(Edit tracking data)

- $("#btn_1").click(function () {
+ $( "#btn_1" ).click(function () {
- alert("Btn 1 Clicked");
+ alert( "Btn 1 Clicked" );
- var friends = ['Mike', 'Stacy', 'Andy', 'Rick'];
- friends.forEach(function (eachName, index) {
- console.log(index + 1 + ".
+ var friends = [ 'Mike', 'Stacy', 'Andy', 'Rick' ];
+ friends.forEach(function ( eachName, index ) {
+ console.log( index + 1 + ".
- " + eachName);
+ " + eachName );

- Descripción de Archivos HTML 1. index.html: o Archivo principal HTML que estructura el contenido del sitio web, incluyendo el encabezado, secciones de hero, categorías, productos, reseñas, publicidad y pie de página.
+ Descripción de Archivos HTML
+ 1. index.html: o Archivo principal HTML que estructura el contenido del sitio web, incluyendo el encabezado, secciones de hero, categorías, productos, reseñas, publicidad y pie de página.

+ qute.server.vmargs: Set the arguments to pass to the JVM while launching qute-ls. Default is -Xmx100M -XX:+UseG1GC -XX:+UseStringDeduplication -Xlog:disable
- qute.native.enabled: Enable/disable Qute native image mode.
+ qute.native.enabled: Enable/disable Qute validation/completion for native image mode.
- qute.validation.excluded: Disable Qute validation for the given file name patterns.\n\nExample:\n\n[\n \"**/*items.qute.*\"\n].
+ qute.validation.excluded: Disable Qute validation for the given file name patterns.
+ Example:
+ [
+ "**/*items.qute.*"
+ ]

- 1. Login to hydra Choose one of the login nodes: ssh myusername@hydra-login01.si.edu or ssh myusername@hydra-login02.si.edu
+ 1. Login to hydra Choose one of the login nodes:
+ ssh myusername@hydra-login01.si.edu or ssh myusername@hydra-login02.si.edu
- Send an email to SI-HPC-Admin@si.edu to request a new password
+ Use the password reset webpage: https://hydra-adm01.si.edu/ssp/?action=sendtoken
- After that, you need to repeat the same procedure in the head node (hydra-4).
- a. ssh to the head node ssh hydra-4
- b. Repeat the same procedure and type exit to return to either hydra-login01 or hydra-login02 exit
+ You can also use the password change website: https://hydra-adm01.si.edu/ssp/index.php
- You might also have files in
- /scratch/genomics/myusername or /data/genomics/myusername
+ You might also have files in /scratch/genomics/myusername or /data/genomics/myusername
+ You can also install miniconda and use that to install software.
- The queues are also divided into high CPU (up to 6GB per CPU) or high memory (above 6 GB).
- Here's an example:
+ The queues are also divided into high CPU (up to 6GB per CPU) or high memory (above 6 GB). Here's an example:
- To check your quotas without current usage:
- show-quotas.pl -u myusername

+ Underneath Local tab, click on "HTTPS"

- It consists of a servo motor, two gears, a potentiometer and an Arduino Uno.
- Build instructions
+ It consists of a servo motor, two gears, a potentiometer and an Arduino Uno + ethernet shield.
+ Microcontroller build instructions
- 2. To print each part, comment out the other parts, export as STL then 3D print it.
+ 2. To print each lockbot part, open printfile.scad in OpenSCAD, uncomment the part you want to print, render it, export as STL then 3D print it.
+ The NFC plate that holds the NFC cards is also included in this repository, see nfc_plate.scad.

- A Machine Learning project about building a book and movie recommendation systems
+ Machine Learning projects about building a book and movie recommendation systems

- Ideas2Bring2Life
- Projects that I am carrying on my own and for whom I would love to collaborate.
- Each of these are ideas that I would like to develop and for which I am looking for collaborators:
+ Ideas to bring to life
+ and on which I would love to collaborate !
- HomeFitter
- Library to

### WHAT THE TASK REQUIRES
When a line among the entries above contains "reseñas", copy it.

### EXERCISE SOLUTION
- Descripción de Archivos HTML 1. index.html: o Archivo principal HTML que estructura el contenido del sitio web, incluyendo el encabezado, secciones de hero, categorías, productos, reseñas, publicidad y pie de página.
+ 1. index.html: o Archivo principal HTML que estructura el contenido del sitio web, incluyendo el encabezado, secciones de hero, categorías, productos, reseñas, publicidad y pie de página.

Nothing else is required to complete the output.